- [WHAT THE EXERCISE ASKS] Only the pictures are to be dropped, and the rest of the data should be copied exactly.

- [SUPPLIED RECORDS]
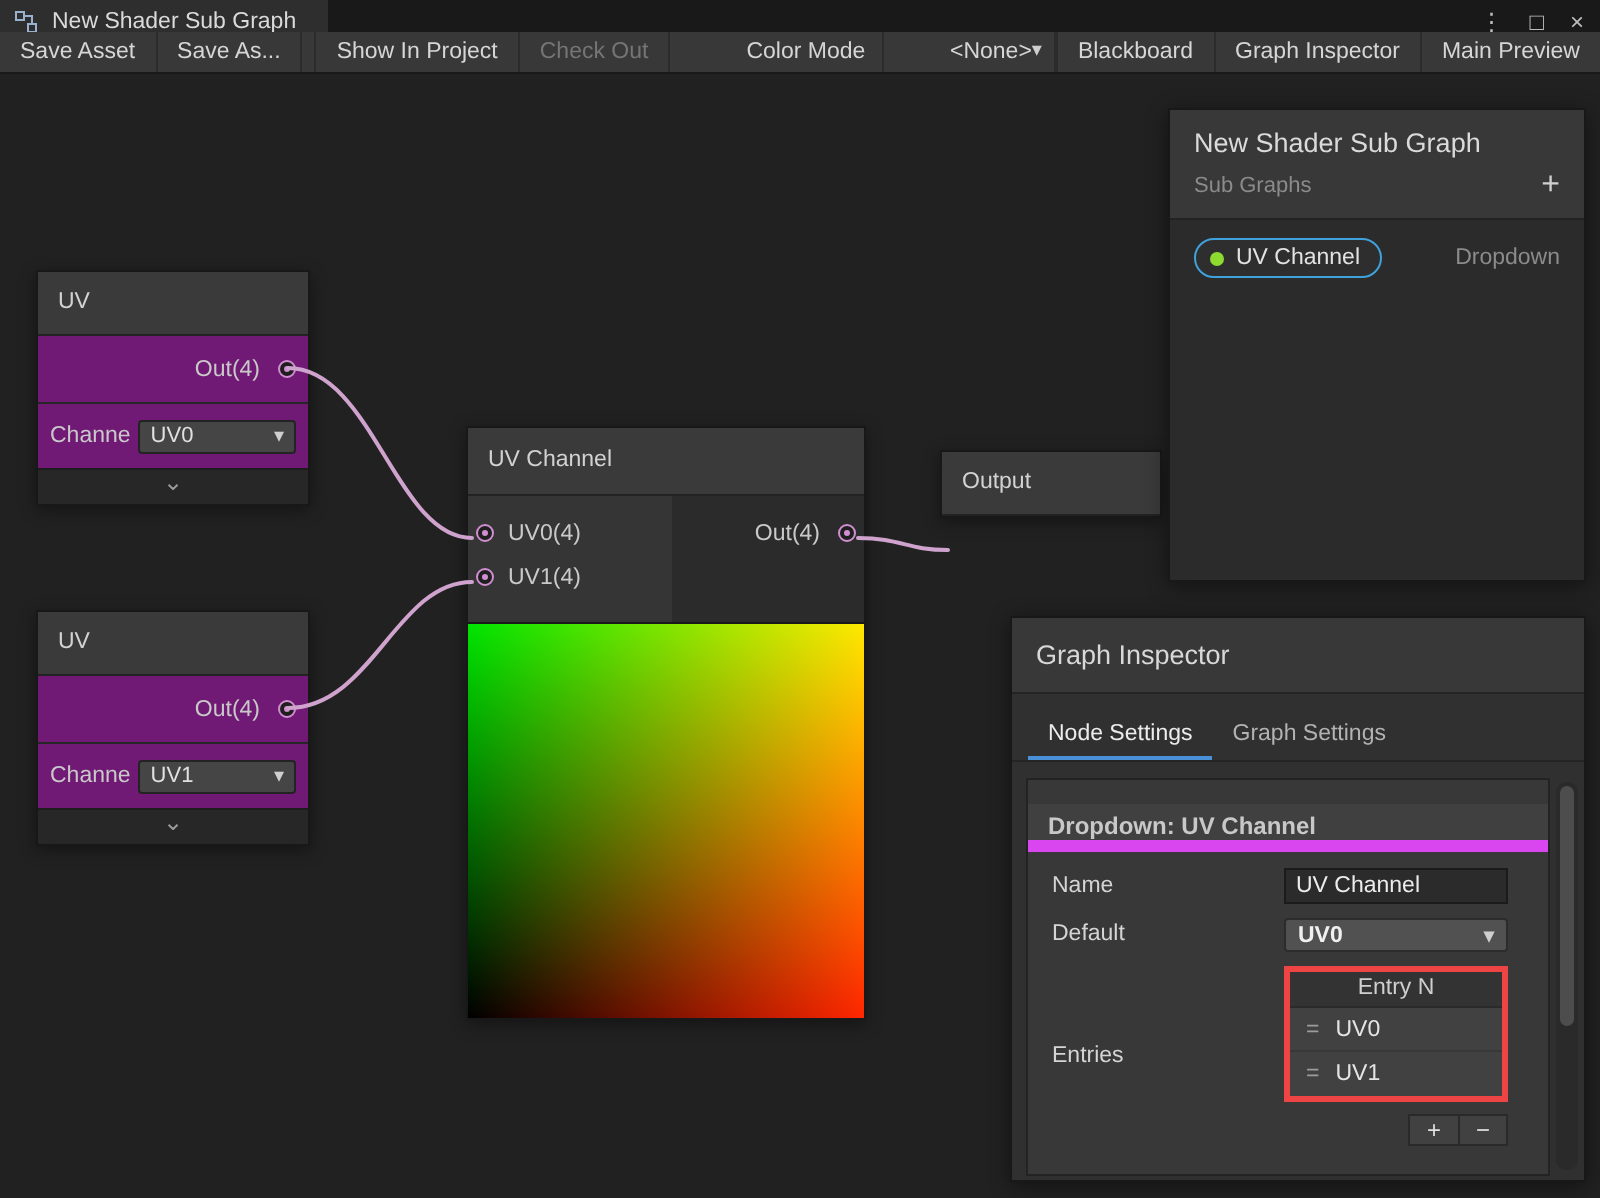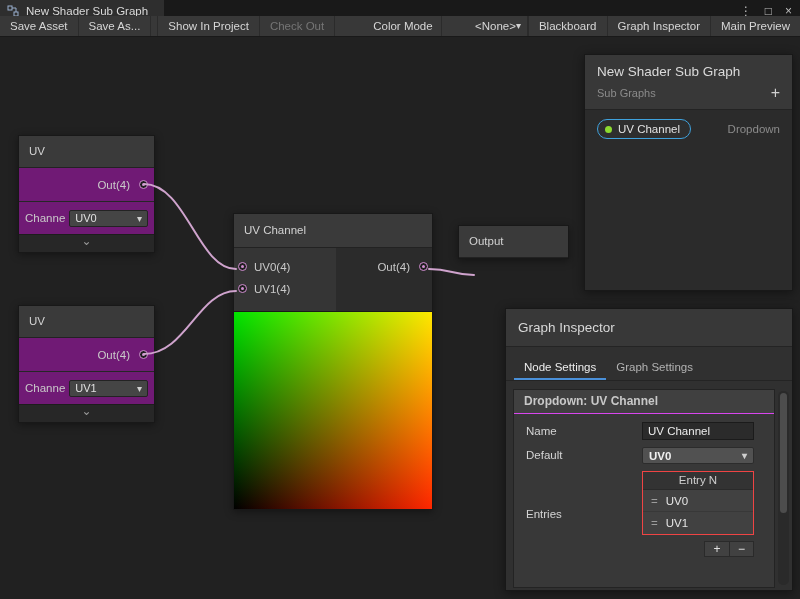--- a/index.html
+++ b/index.html
@@ -203,7 +203,7 @@
     <div class="preview"></div>
   </div>
 
-  <div class="node" style="left:458px;top:225px;width:111px;">
+  <div class="node" style="left:470px;top:225px;width:111px;">
     <div class="node-title">Output</div>
   </div>
 

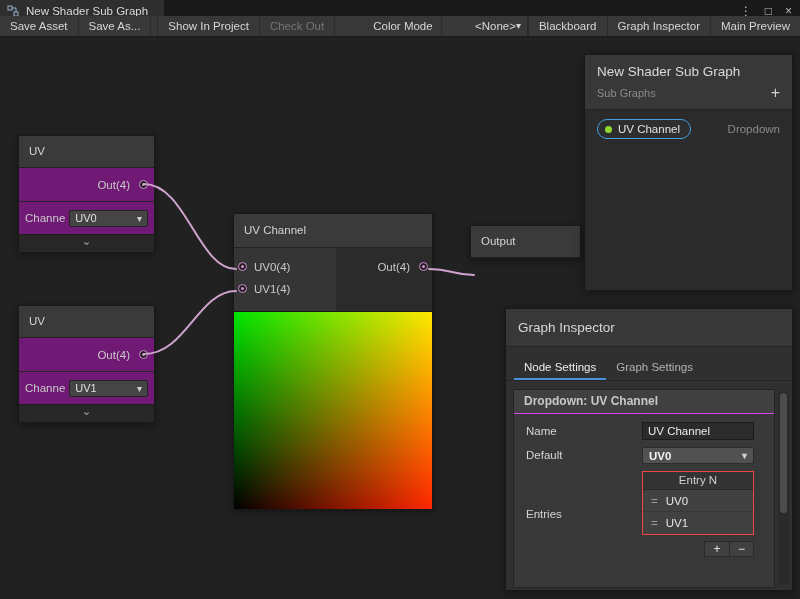--- a/index.html
+++ b/index.html
@@ -83,8 +83,8 @@
   .insp-tab.active{color:#ececec;border-bottom:2px solid #4a90d9;}
   .insp-body{position:absolute;left:7px;right:17px;top:80px;bottom:2px;}
   .insp-box{position:absolute;inset:0;background:#383838;border:1px solid #232323;overflow:hidden;}
-  .box-title{height:24px;line-height:23px;background:#404040;border-bottom:1px solid #d946ef;
-        padding:0 10px;font-weight:bold;font-size:12px;color:#c8c8c8;}
+  .box-title{height:24px;line-height:23px;background:#404040;border-bottom:6px solid #d946ef;
+        padding:0 10px;font-weight:bold;font-size:12px;color:#c8c8c8;margin-top:12px;}
   .fields{padding:8px 20px 4px 12px;font-size:11.5px;color:#d4d4d4;}
   .frow{display:flex;align-items:center;margin-bottom:7px;}
   .frow.top{align-items:flex-start;}

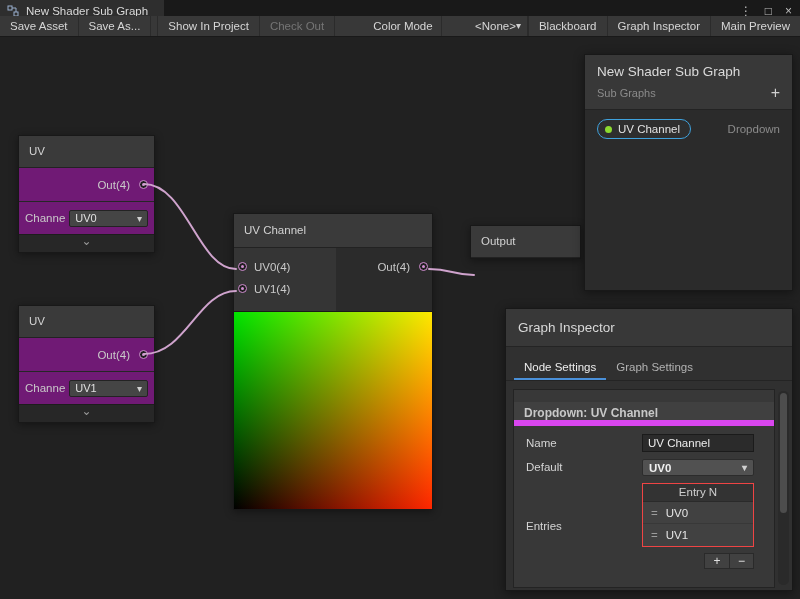--- a/index.html
+++ b/index.html
@@ -96,7 +96,7 @@
         display:inline-block;margin-top:1px;}
   .sel{display:flex;justify-content:space-between;align-items:center;height:17px;background:#515151;
         border:1px solid #2c2c2c;border-radius:2px;padding:0 6px;color:#f0f0f0;font-size:11.5px;font-weight:bold;}
-  .entry-list{border:1px solid #ef4444;background:#c4b5fd;}
+  .entry-list{border:3px solid #ef4444;background:#c4b5fd;}
   .entry-head{height:18px;line-height:17px;text-align:center;color:#cfcfcf;
         border-bottom:1px solid #2a2a2a;background:#333333;}
   .entry{display:flex;align-items:center;gap:8px;height:22px;padding:0 8px;background:#414141;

- [TASK ANSWER]
--- a/index.html
+++ b/index.html
@@ -203,7 +203,7 @@
     <div class="preview"></div>
   </div>
 
-  <div class="node" style="left:458px;top:225px;width:111px;">
+  <div class="node" style="left:470px;top:225px;width:111px;">
     <div class="node-title">Output</div>
   </div>
 

--- a/index.html
+++ b/index.html
@@ -83,8 +83,8 @@
   .insp-tab.active{color:#ececec;border-bottom:2px solid #4a90d9;}
   .insp-body{position:absolute;left:7px;right:17px;top:80px;bottom:2px;}
   .insp-box{position:absolute;inset:0;background:#383838;border:1px solid #232323;overflow:hidden;}
-  .box-title{height:24px;line-height:23px;background:#404040;border-bottom:1px solid #d946ef;
-        padding:0 10px;font-weight:bold;font-size:12px;color:#c8c8c8;}
+  .box-title{height:24px;line-height:23px;background:#404040;border-bottom:6px solid #d946ef;
+        padding:0 10px;font-weight:bold;font-size:12px;color:#c8c8c8;margin-top:12px;}
   .fields{padding:8px 20px 4px 12px;font-size:11.5px;color:#d4d4d4;}
   .frow{display:flex;align-items:center;margin-bottom:7px;}
   .frow.top{align-items:flex-start;}

--- a/index.html
+++ b/index.html
@@ -96,7 +96,7 @@
         display:inline-block;margin-top:1px;}
   .sel{display:flex;justify-content:space-between;align-items:center;height:17px;background:#515151;
         border:1px solid #2c2c2c;border-radius:2px;padding:0 6px;color:#f0f0f0;font-size:11.5px;font-weight:bold;}
-  .entry-list{border:1px solid #ef4444;background:#c4b5fd;}
+  .entry-list{border:3px solid #ef4444;background:#c4b5fd;}
   .entry-head{height:18px;line-height:17px;text-align:center;color:#cfcfcf;
         border-bottom:1px solid #2a2a2a;background:#333333;}
   .entry{display:flex;align-items:center;gap:8px;height:22px;padding:0 8px;background:#414141;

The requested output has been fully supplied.